El navegante solitario se vistió para desembarcar, pantalón, camisa, un gorro en la cabeza, alpargatas, todo blanco de nieve, es el punto de honor del marinero. Arrastró la lancha neumática hasta los escalones inclinados del muelle, se quedó durante unos segundos parado, mirando, también a la espera de que le volvieran nuevas fuerzas, pero sobre todo para dar tiempo a que alguien apareciese desde las sombras de las arcadas, o que súbitamente los automóviles y los autobuses se pusieran en marcha y la plaza se llenase de gente, podía incluso acontecer que una mujer se adelantara sonriendo, suavemente ondulando las caderas al andar, sin exageración, sólo el insinuante llamamiento que turba la mirada y la palabra del hombre, mayormente si acaba de poner pie en tierra. Pero lo que desierto estaba, desierto continúa. El navegante comprendió al fin lo que le faltaba por comprender, Se han ido todos por el choque con las islas. Miró hacia atrás, vio su barco en medio del río, era ésta la última vez, estaba seguro, ni un acorazado se salvaría en aquel tremendo abordaje, qué puede hacer un cascarón de nuez velero, abandonado por su dueño. El navegante atravesó la plaza todavía entumecido por la larga inmovilidad, parece un espantajo con su piel quemada, el cabello erizado asomándole fuera del gorro, las alpargatas inseguras en sus pies. Levanta los ojos al acercarse al gran arco, ve las letras latinas, Virtutibus Majorum ut sit omnibus documento P.P.D., nunca ha aprendido latín, pero vagamente entiende que el monumento está dedicado a las virtudes de los antepasados de este pueblo, y avanza por una calle estrecha bordeada de casas iguales, hasta salir a otra plaza, más pequeña, con un edificio griego o romano al fondo, y en medio dos fuentes con mujeres desnudas, de hierro, el agua corre, y él siente de repente la gran sed, el deseo de hundir la boca en aquella agua y el cuerpo en aquella desnudez. Va con las manos extendidas, como en delirio, o en sueño, o en trance, va murmurando, no sabe lo que dice, sólo sabe lo que quiere.

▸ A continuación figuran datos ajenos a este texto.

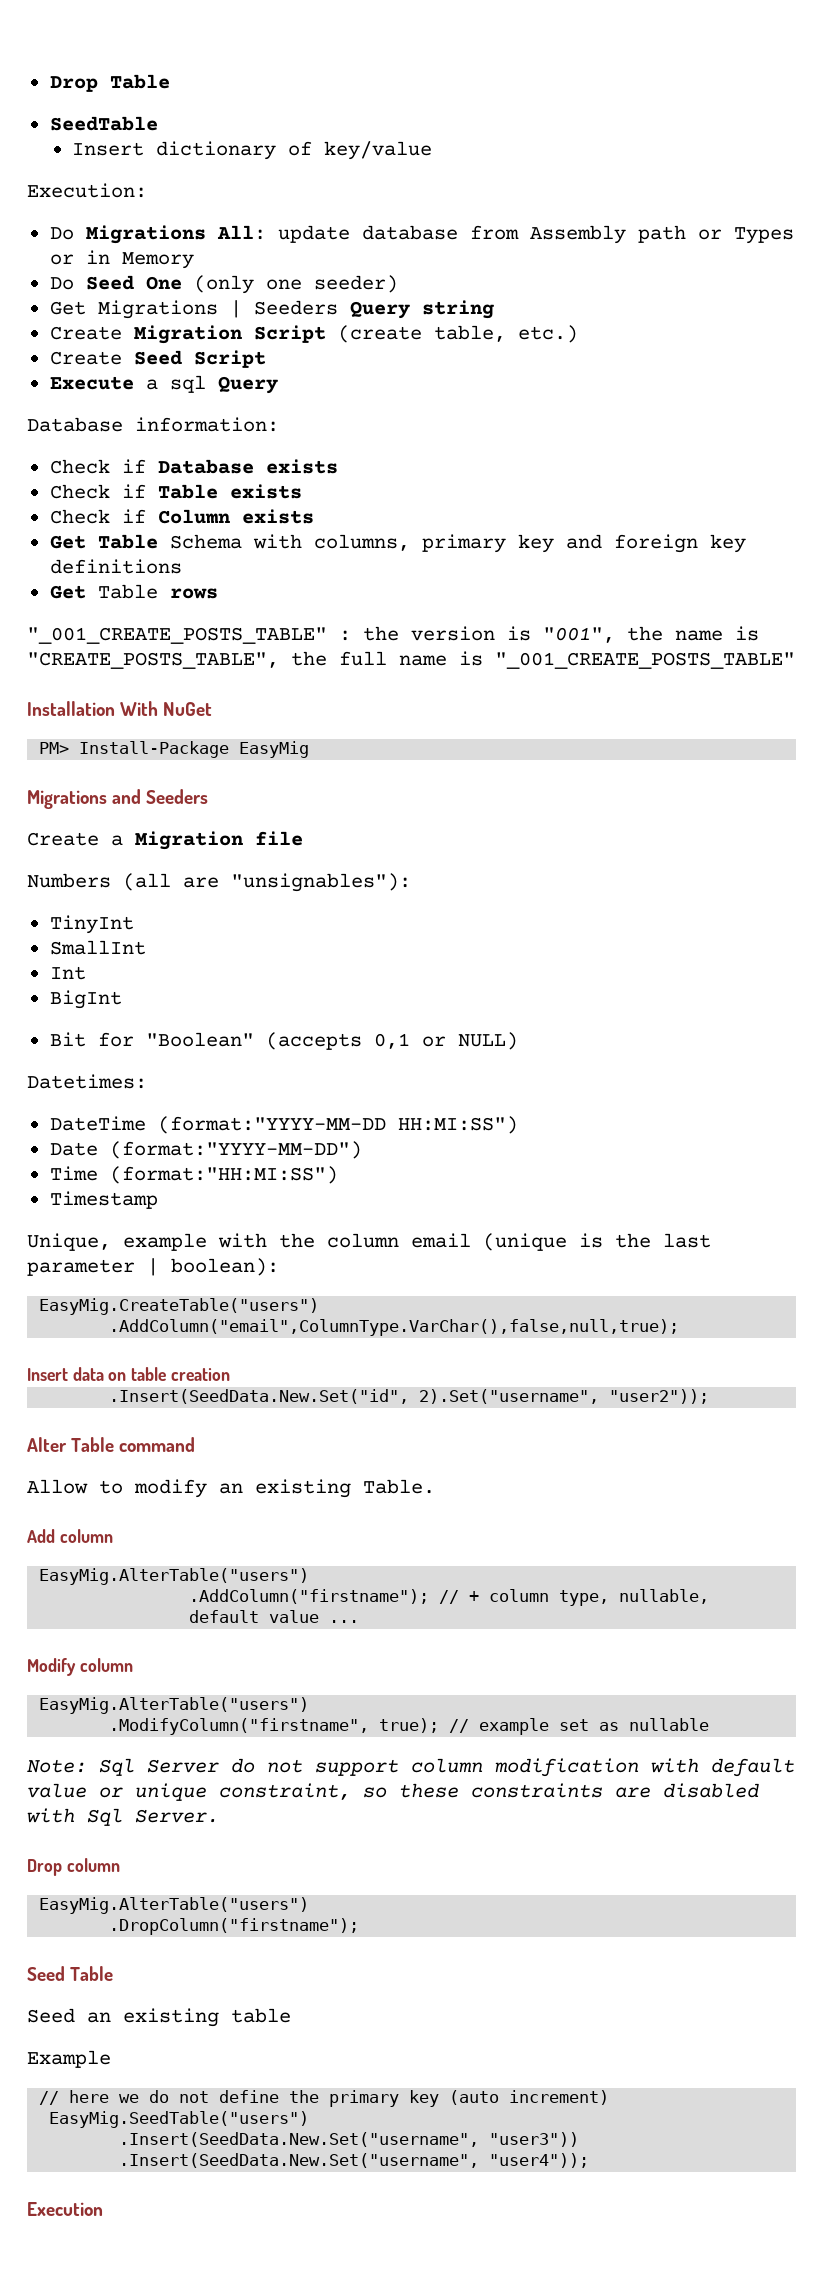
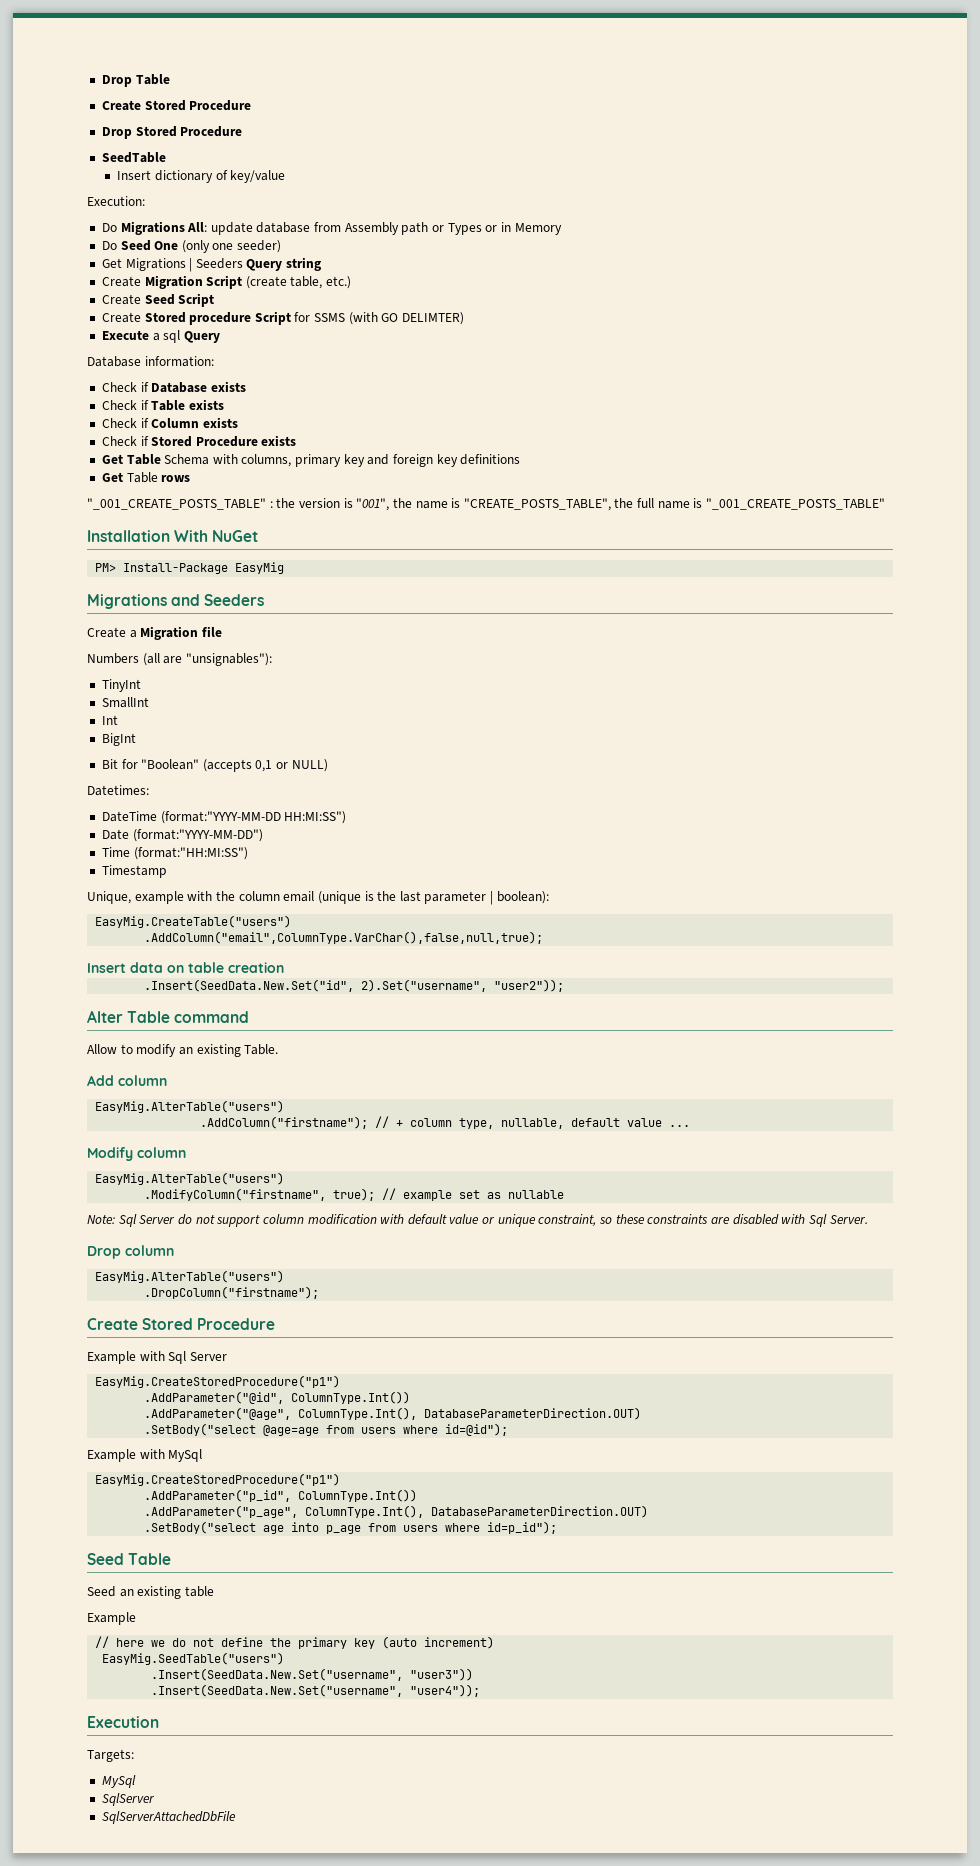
(170, 81) none -> [101,100,252,111] [101,126,243,139] // Create Stored Procedure // Drop Stored Procedure
(266, 359) none -> [101,311,465,325] // Create Stored procedure Script for SSMS (with GO DELIMTER)
(314, 516) none -> [101,435,297,447] // Check if Stored Procedure exists
(360, 1926) none -> [87,1318,276,1330] [87,1351,227,1364] [95,1375,341,1388] [144,1391,411,1404] [144,1407,642,1420] [144,1423,509,1436] [87,1449,203,1462] [95,1473,341,1486] [144,1489,418,1502] [144,1505,649,1518] [144,1521,558,1534] // Create Stored Procedure // Example with Sql Server // EasyMig.CreateStoredProcedure("p1") // .AddParameter("@id", ColumnType.Int()) // .AddParameter("@age", ColumnType.Int(), DatabaseParameterDirection.OUT) // .SetBody("select @age=age from users where id=@id"); // Example with MySql // EasyMig.CreateStoredProcedure("p1") // .AddParameter("p_id", ColumnType.Int()) // .AddParameter("p_age", ColumnType.Int(), DatabaseParameterDirection.OUT) // .SetBody("select age into p_age from users where id=p_id");
(103, 2209) none -> [87,1749,134,1762] [101,1775,136,1788] [101,1793,155,1806] [101,1811,236,1824] // Targets: // MySql // SqlServer // SqlServerAttachedDbFile

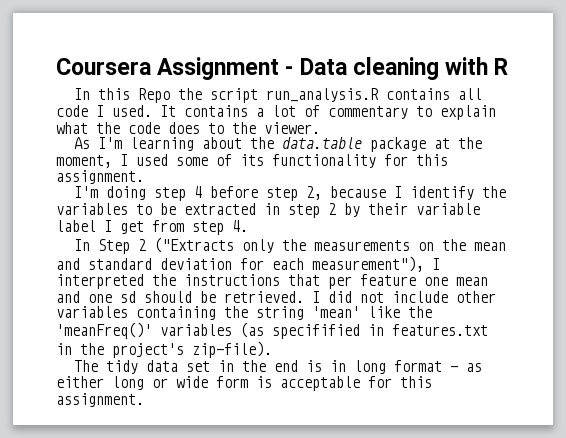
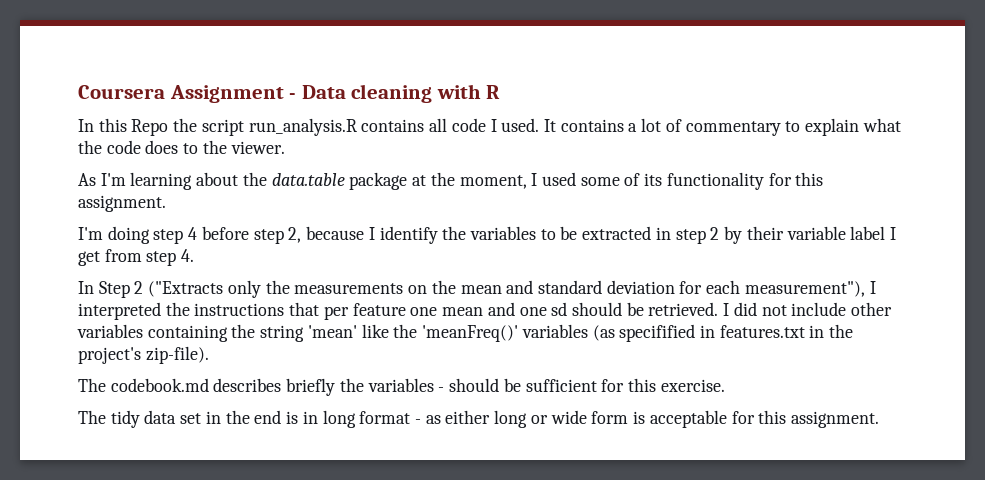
(272, 349) none -> [78,378,725,396] // The codebook.md describes briefly the variables - should be sufficient for this exercise.

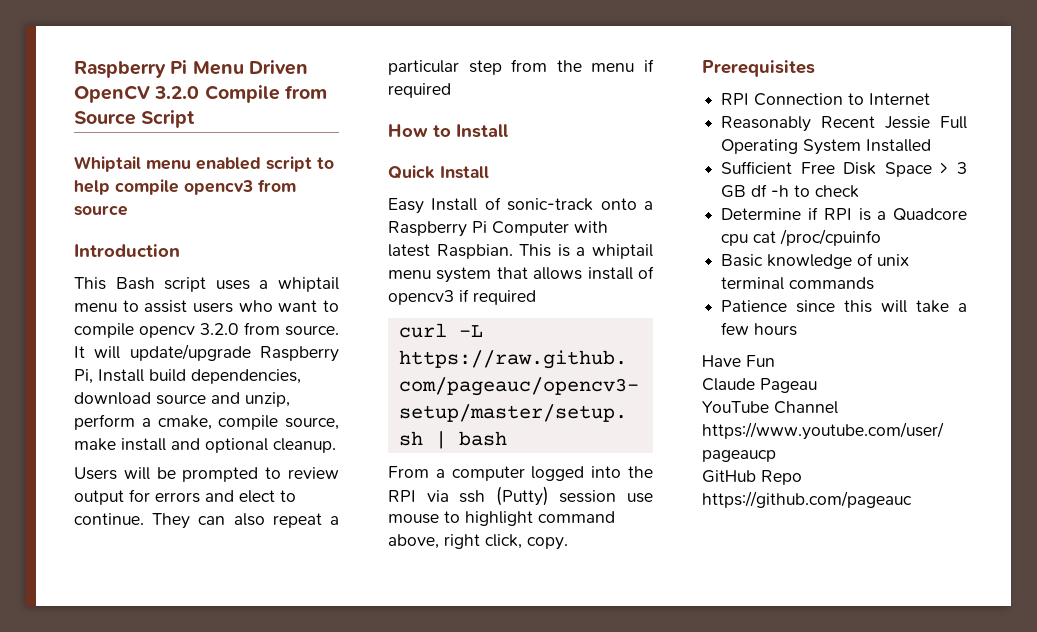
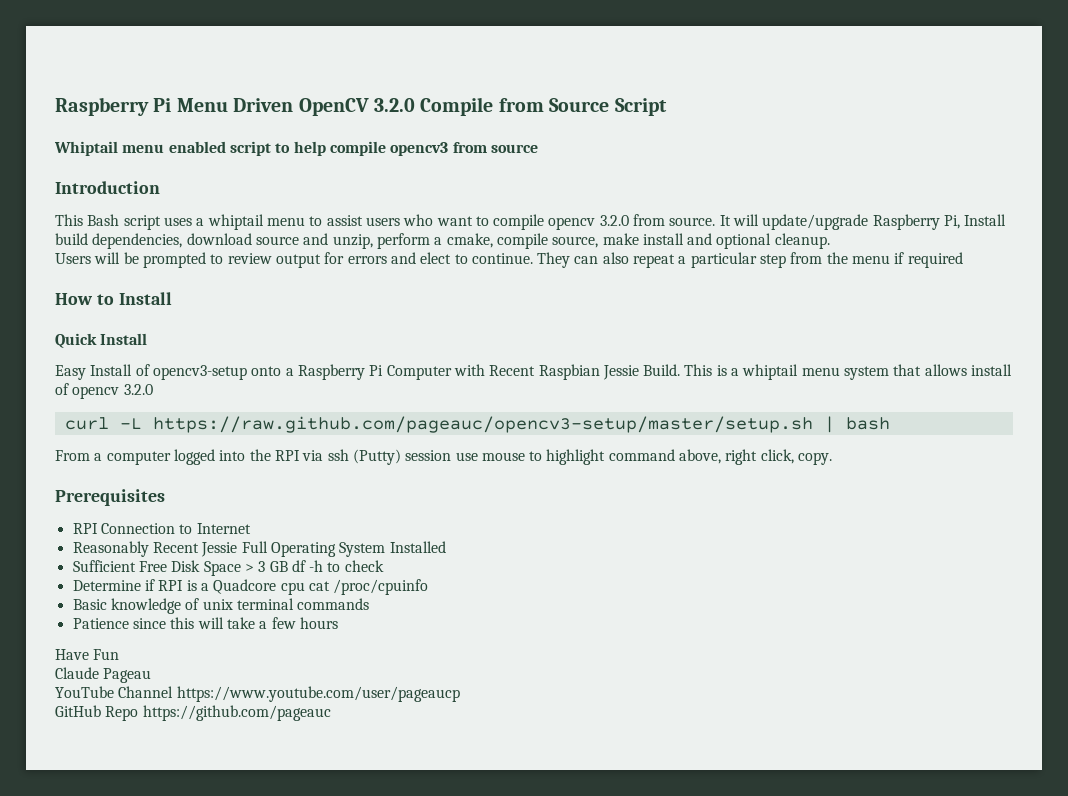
[507,198,594,211] sonic-track -> [152,365,247,380] opencv3-setup
[388,244,513,259] latest Raspbian. -> [489,364,681,380] Recent Raspbian Jessie Build.
[388,289,536,305] opencv3 if required -> [72,384,153,399] opencv 3.2.0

La patrulla apareció en la esquina, cinco soldados mandados por un alférez. Vieron al loco andar como un loco, le oyeron decir incoherencias de loco, ni hubo siquiera que dar la orden. El navegante solitario quedó tendido en el suelo, aún le faltaba mucho camino para llegar al agua. Las mujeres, como sabemos, son de hierro.